API et cybersécurité

Selon les analystes du secteur, l'utilisation inconsidérée des API pourrait rapidement devenir la porte d'entrée privilégiée des cyberattaques (Gartner, 2021). La diffusion rapide des API et des architectures pilotées par les API peut conduire les logiciels autant que les entreprises à s'exposer, via leurs applications web, à des failles de sécurité importantes, qui peuvent découvrir jusqu'à 40% de plus du "flanc" à protéger (Gartner, 2019).

Le problème ne vient pas d'un manque de sécurité des ressources: grâce aux communications chiffrées via des certificats SSL et à l'authentification OAuth via des en-têtes, les API offrent les plus hauts niveaux de protection disponibles dans l'informatique.

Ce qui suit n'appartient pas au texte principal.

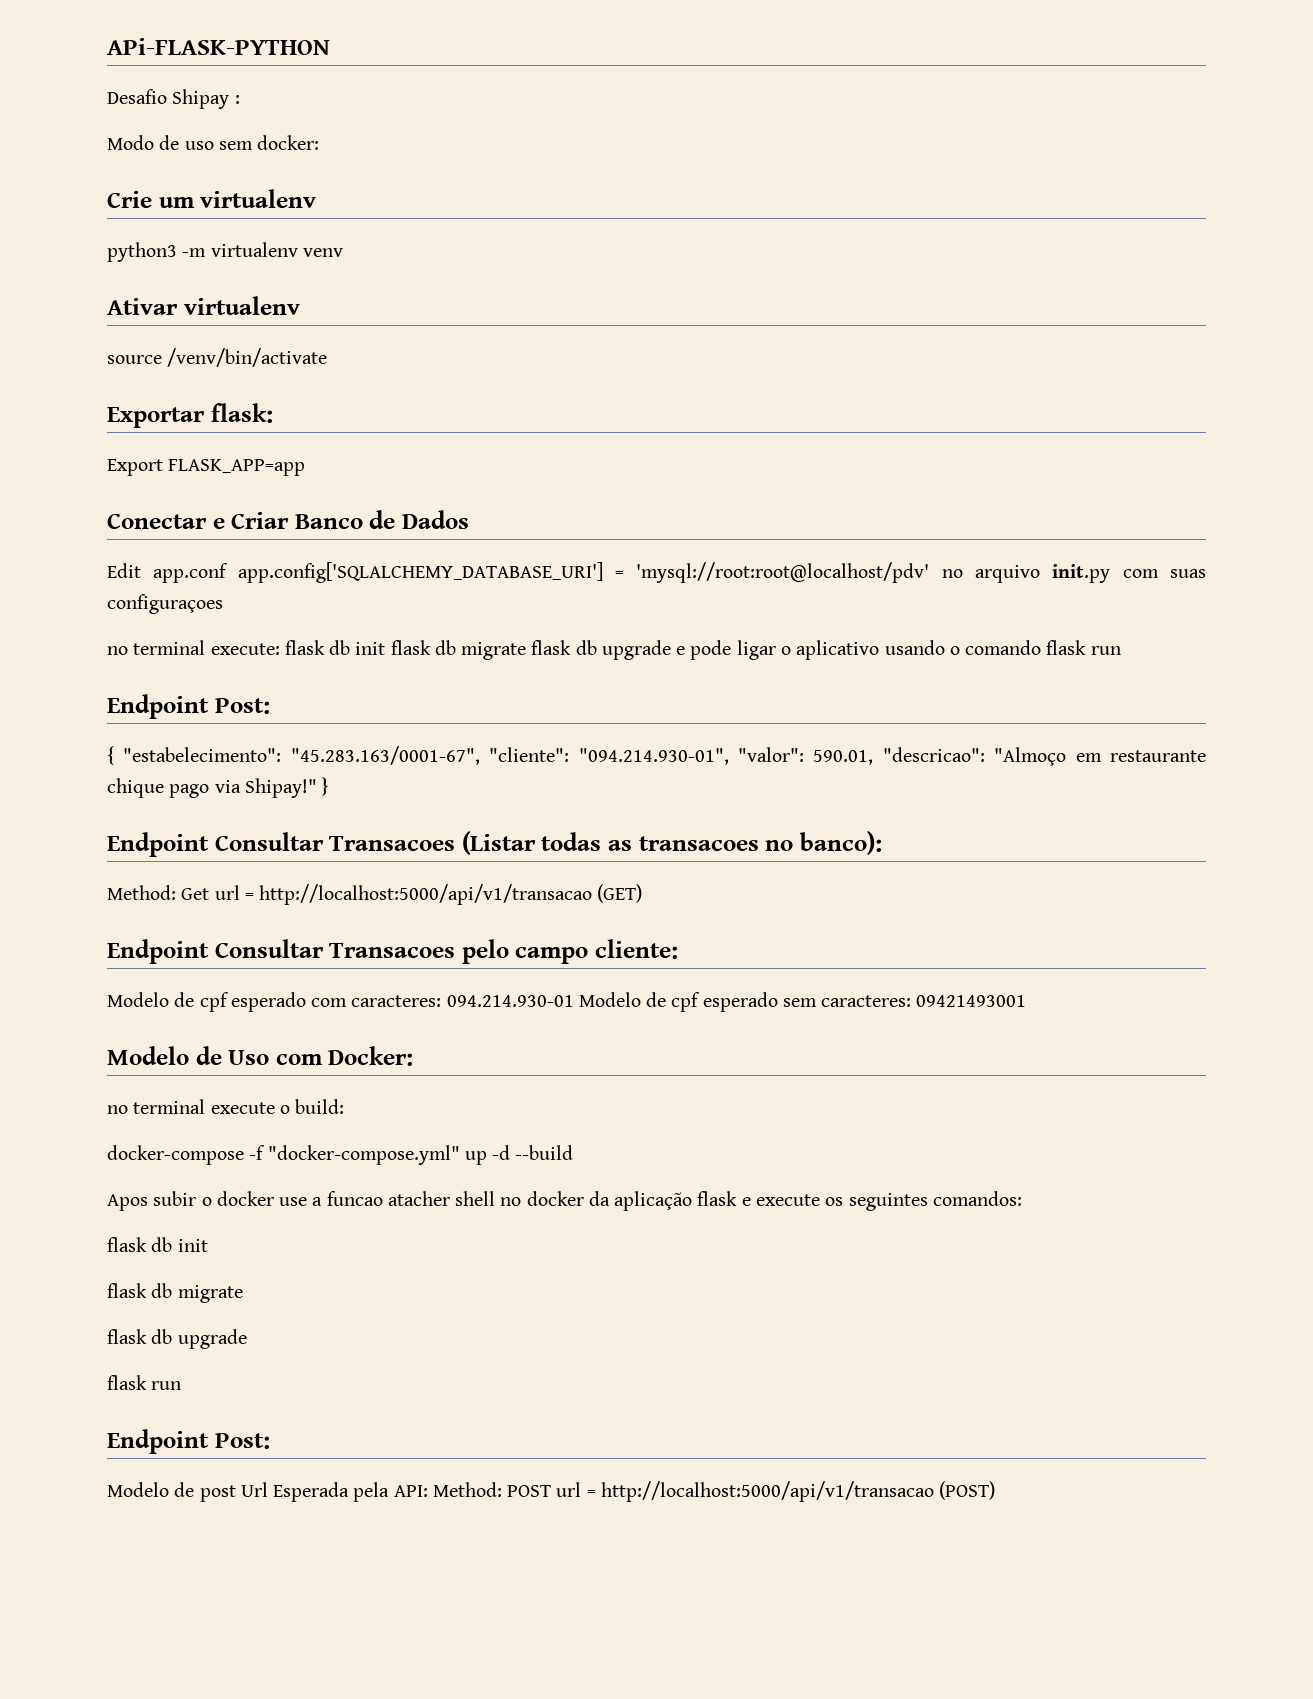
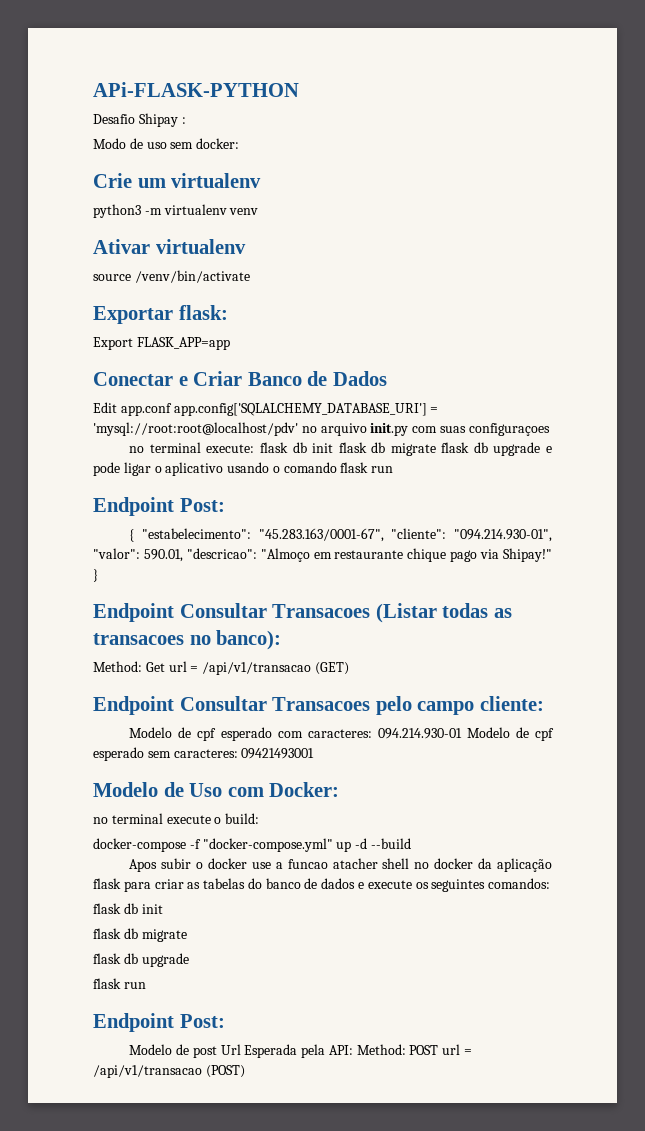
- Method: Get url = http://localhost:5000/api/v1/transacao (GET)
+ Method: Get url = /api/v1/transacao (GET)
- Apos subir o docker use a funcao atacher shell no docker da aplicação flask e execute os seguintes comandos:
+ Apos subir o docker use a funcao atacher shell no docker da aplicação flask para criar as tabelas do banco de dados e execute os seguintes comandos:
- Modelo de post Url Esperada pela API: Method: POST url = http://localhost:5000/api/v1/transacao (POST)
+ Modelo de post Url Esperada pela API: Method: POST url = /api/v1/transacao (POST)

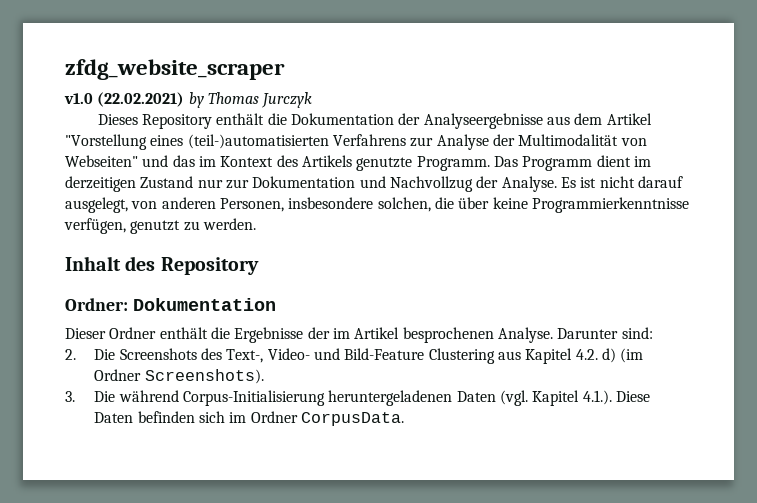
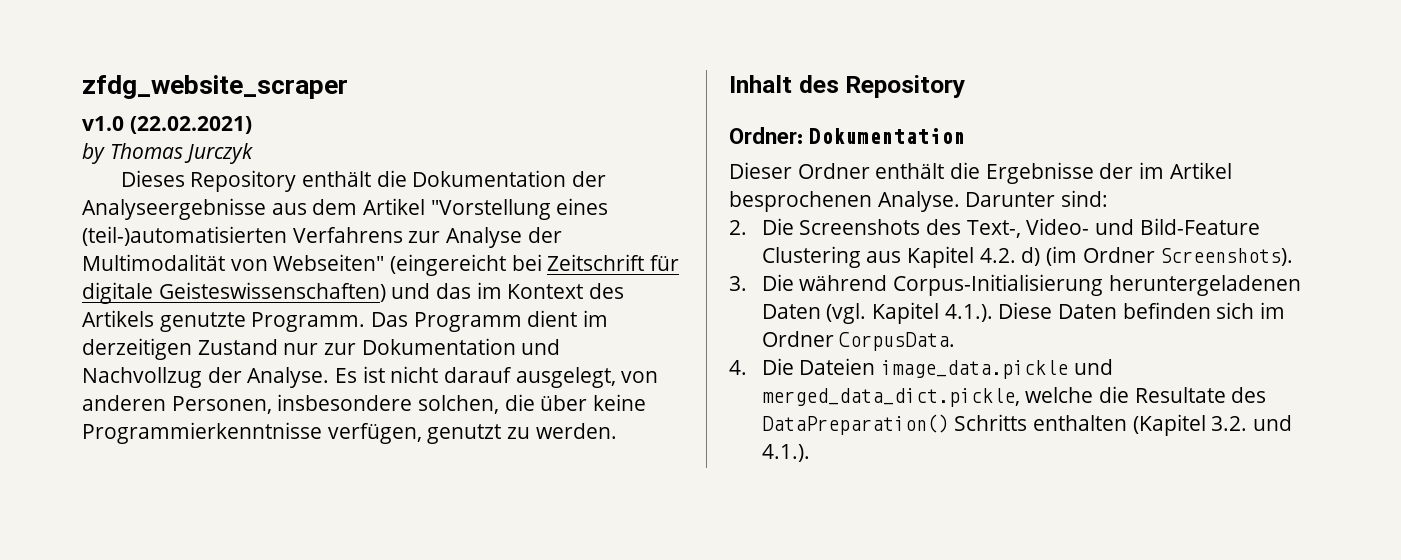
- v1.0 (22.02.2021) by Thomas Jurczyk
+ v1.0 (22.02.2021)
+ by Thomas Jurczyk
- Dieses Repository enthält die Dokumentation der Analyseergebnisse aus dem Artikel "Vorstellung eines (teil-)automatisierten Verfahrens zur Analyse der Multimodalität von Webseiten" und das im Kontext des Artikels genutzte Programm.
+ Dieses Repository enthält die Dokumentation der Analyseergebnisse aus dem Artikel "Vorstellung eines (teil-)automatisierten Verfahrens zur Analyse der Multimodalität von Webseiten" (eingereicht bei Zeitschrift für digitale Geisteswissenschaften) und das im Kontext des Artikels genutzte Programm.
+ 4. Die Dateien image_data.pickle und merged_data_dict.pickle, welche die Resultate des DataPreparation() Schritts enthalten (Kapitel 3.2. und 4.1.).

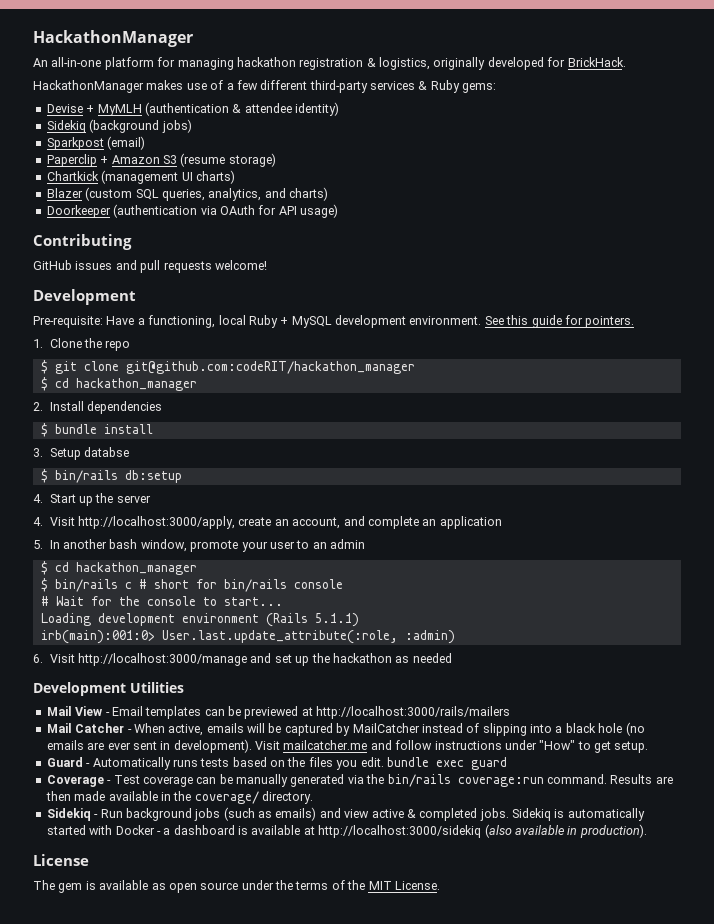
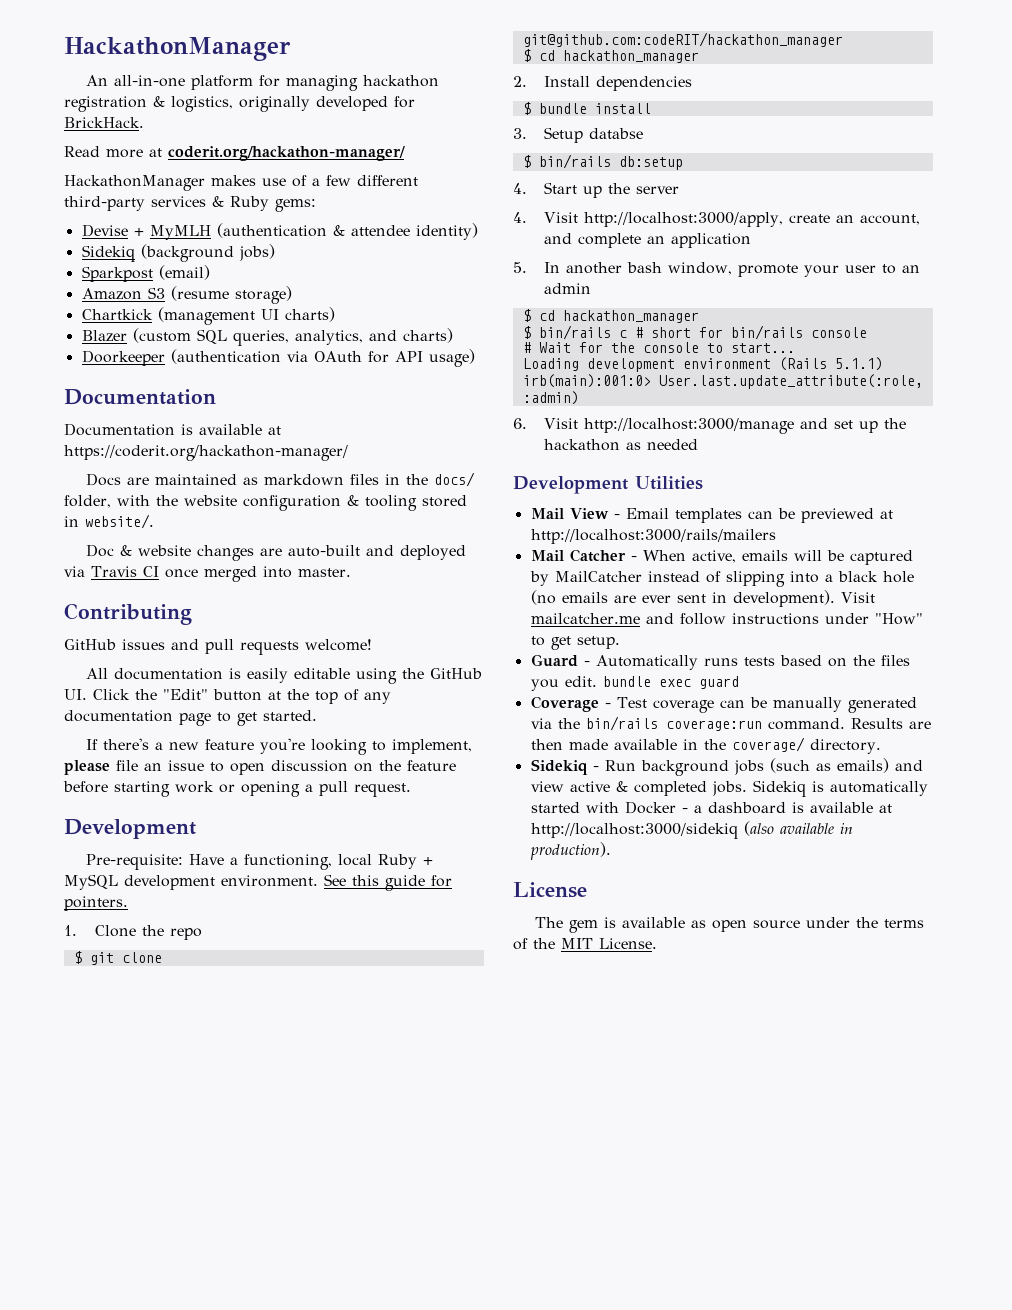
+ Read more at coderit.org/hackathon-manager/
- Paperclip + Amazon S3 (resume storage)
+ Amazon S3 (resume storage)
  Doorkeeper (authentication via OAuth for API usage)
+ Documentation
+ Documentation is available at https://coderit.org/hackathon-manager/
+ Docs are maintained as markdown files in the docs/ folder, with the website configuration & tooling stored in website/.
+ Doc & website changes are auto-built and deployed via Travis CI once merged into master.
+ All documentation is easily editable using the GitHub UI. Click the "Edit" button at the top of any documentation page to get started.
+ If there's a new feature you're looking to implement, please file an issue to open discussion on the feature before starting work or opening a pull request.

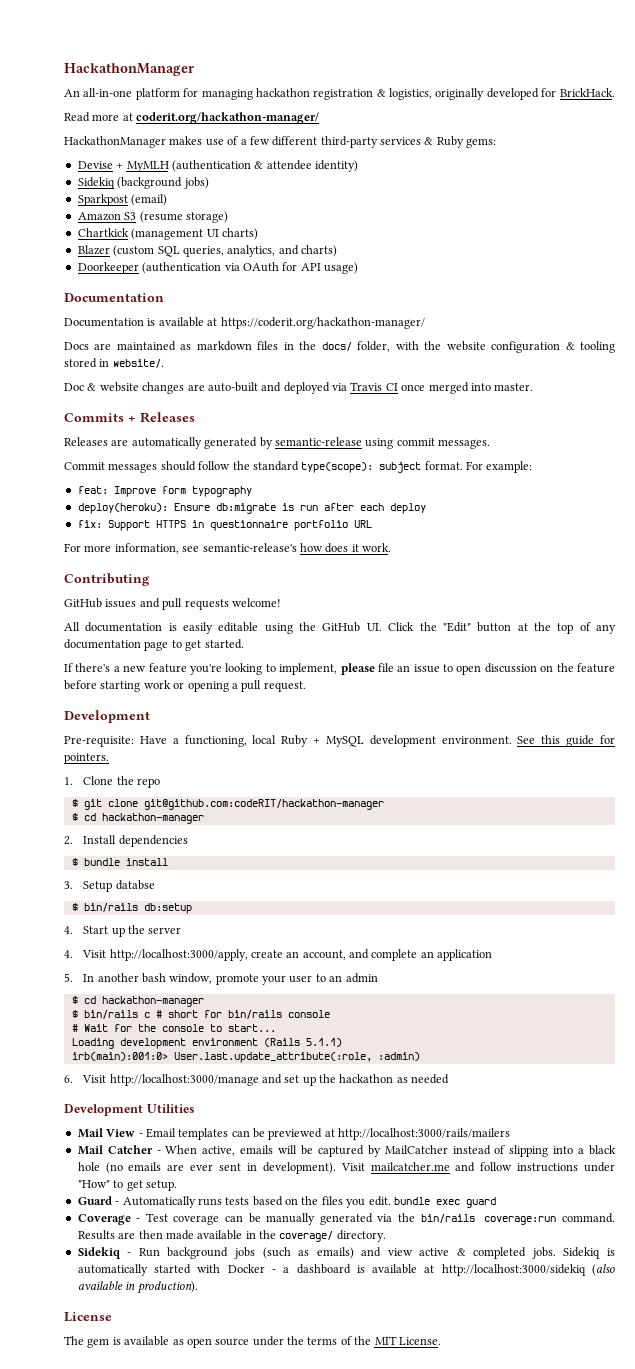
+ Commits + Releases
+ Releases are automatically generated by semantic-release using commit messages.
+ Commit messages should follow the standard type(scope): subject format. For example:
+ feat: Improve form typography
+ deploy(heroku): Ensure db:migrate is run after each deploy
+ fix: Support HTTPS in questionnaire portfolio URL
+ For more information, see semantic-release's how does it work.
- $ git clone git@github.com:codeRIT/hackathon_manager
- $ cd hackathon_manager
+ $ git clone git@github.com:codeRIT/hackathon-manager
+ $ cd hackathon-manager
  5. In another bash window, promote your user to an admin
- $ cd hackathon_manager
+ $ cd hackathon-manager

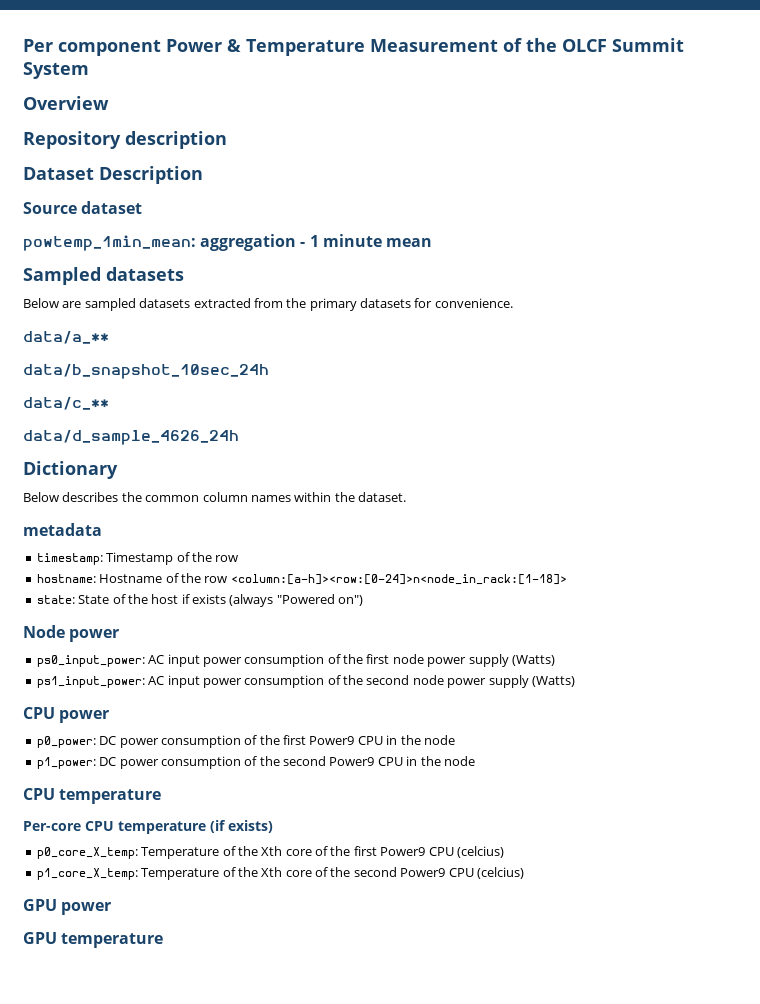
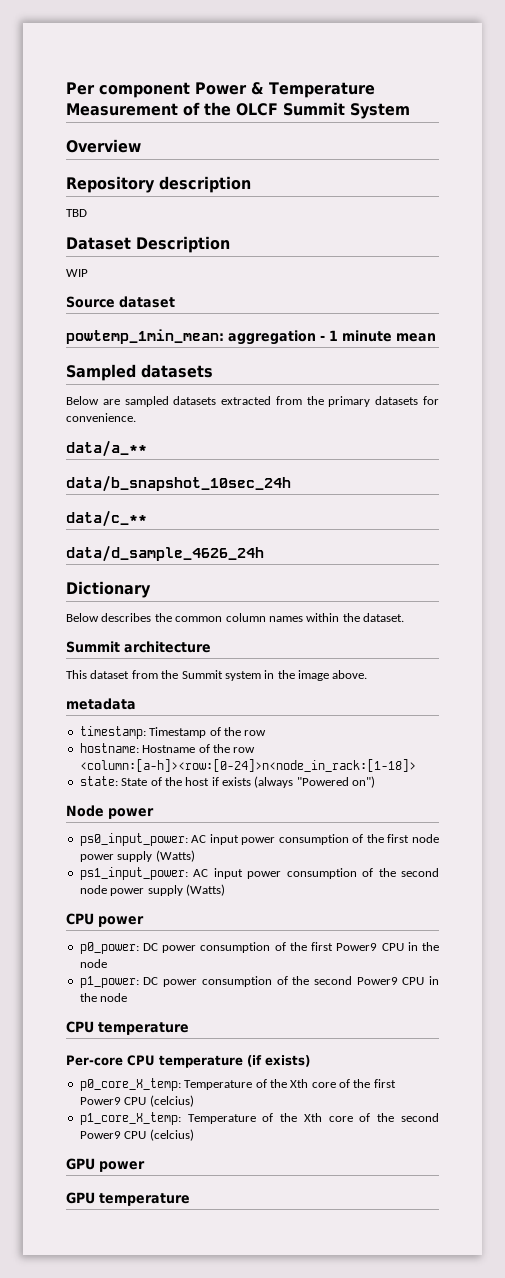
+ TBD
+ WIP
+ Summit architecture
+ This dataset from the Summit system in the image above.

Une étude réalisée en 2021 par Salt Security sur la sécurité des API souligne que plus de 25% des entreprises utilisant des API en production n'ont pas mis en place de stratégie de sécurité.

Si plus de 90 % des entreprises informatiques ont rencontré des problèmes de sécurité avec les API en 2020 (Gartner, 2021), c'est parce que s'il est vrai que le grand potentiel de l'intégration des API a été clair pour tout le monde dès le début, il est également vrai que l'on n'a pas accordé l'attention nécessaire à la question des risques liés à l'exposition des données à des tiers - ce qui est en fin de compte la tâche des interfaces de programmation d'applications, ou API.

API key et token API

L'architecture basée sur les API repose sur l'exposition de données et de fonctions à des tiers, il est donc crucial d'avoir une stratégie de défense consciente. Prenons l'exemple de l'exposition involontaire des API keys, l'une des failles les plus redoutées par les entreprises qui utilisent habituellement des API: il suffit qu'un seul développeur commette l'erreur de copier l'API key dans un forum ou un dépôt public, tel que GitHub ou Stack Overflow, pour exposer publiquement sa API key et permettre à n'importe quelle application de l'utiliser pour interroger des services web - évidemment au nom et pour le compte du détenteur de la key.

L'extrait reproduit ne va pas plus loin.